Among the lines below, take the one holding "Shut the Box Game: none -> 1", the one holding "KAYA Side Shelf: 1", and all lines between them. Set them down exactly.

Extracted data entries
•••••

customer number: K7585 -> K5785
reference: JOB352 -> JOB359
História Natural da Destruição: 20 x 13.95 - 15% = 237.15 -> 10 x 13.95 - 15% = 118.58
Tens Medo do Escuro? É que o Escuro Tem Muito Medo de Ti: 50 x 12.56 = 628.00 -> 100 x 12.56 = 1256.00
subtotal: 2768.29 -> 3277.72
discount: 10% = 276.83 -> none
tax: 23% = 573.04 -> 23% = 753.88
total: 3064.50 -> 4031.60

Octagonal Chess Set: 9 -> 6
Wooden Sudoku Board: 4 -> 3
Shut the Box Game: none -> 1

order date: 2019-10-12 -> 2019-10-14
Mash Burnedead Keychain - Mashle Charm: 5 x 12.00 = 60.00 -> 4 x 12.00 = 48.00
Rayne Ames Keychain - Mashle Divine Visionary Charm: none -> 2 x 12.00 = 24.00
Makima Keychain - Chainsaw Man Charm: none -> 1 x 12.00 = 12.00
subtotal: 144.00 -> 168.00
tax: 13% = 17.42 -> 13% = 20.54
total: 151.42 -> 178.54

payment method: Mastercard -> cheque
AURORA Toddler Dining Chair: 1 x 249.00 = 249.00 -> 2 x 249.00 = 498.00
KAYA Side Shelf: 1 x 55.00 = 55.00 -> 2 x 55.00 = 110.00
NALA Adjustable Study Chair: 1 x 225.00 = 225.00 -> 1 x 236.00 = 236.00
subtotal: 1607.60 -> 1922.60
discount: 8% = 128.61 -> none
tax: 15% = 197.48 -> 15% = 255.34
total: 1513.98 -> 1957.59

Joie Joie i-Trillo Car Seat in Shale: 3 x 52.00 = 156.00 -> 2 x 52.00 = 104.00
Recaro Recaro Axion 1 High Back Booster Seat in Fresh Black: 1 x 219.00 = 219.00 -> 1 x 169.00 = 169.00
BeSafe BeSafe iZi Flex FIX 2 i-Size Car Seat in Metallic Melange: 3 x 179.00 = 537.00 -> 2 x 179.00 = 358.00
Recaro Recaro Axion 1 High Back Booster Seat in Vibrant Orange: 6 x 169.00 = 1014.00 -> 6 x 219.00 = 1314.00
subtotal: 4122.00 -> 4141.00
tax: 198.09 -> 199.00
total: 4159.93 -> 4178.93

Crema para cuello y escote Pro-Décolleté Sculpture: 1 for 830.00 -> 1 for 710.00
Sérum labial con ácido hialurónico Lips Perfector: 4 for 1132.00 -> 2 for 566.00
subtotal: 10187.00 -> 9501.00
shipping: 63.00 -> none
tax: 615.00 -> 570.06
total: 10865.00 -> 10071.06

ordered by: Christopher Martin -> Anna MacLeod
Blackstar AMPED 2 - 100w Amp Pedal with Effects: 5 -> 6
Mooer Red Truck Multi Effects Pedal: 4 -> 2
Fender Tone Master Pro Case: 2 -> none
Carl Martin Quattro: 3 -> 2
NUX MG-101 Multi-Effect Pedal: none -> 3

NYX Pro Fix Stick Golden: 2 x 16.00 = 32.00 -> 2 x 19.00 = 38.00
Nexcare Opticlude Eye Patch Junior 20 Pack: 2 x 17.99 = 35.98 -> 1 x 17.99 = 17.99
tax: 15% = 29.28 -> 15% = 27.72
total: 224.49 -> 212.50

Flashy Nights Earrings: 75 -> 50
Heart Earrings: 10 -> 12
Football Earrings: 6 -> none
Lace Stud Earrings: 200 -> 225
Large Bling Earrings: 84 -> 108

•••••

▸ **Exercise output**:
Shut the Box Game: none -> 1

order date: 2019-10-12 -> 2019-10-14
Mash Burnedead Keychain - Mashle Charm: 5 x 12.00 = 60.00 -> 4 x 12.00 = 48.00
Rayne Ames Keychain - Mashle Divine Visionary Charm: none -> 2 x 12.00 = 24.00
Makima Keychain - Chainsaw Man Charm: none -> 1 x 12.00 = 12.00
subtotal: 144.00 -> 168.00
tax: 13% = 17.42 -> 13% = 20.54
total: 151.42 -> 178.54

payment method: Mastercard -> cheque
AURORA Toddler Dining Chair: 1 x 249.00 = 249.00 -> 2 x 249.00 = 498.00
KAYA Side Shelf: 1 x 55.00 = 55.00 -> 2 x 55.00 = 110.00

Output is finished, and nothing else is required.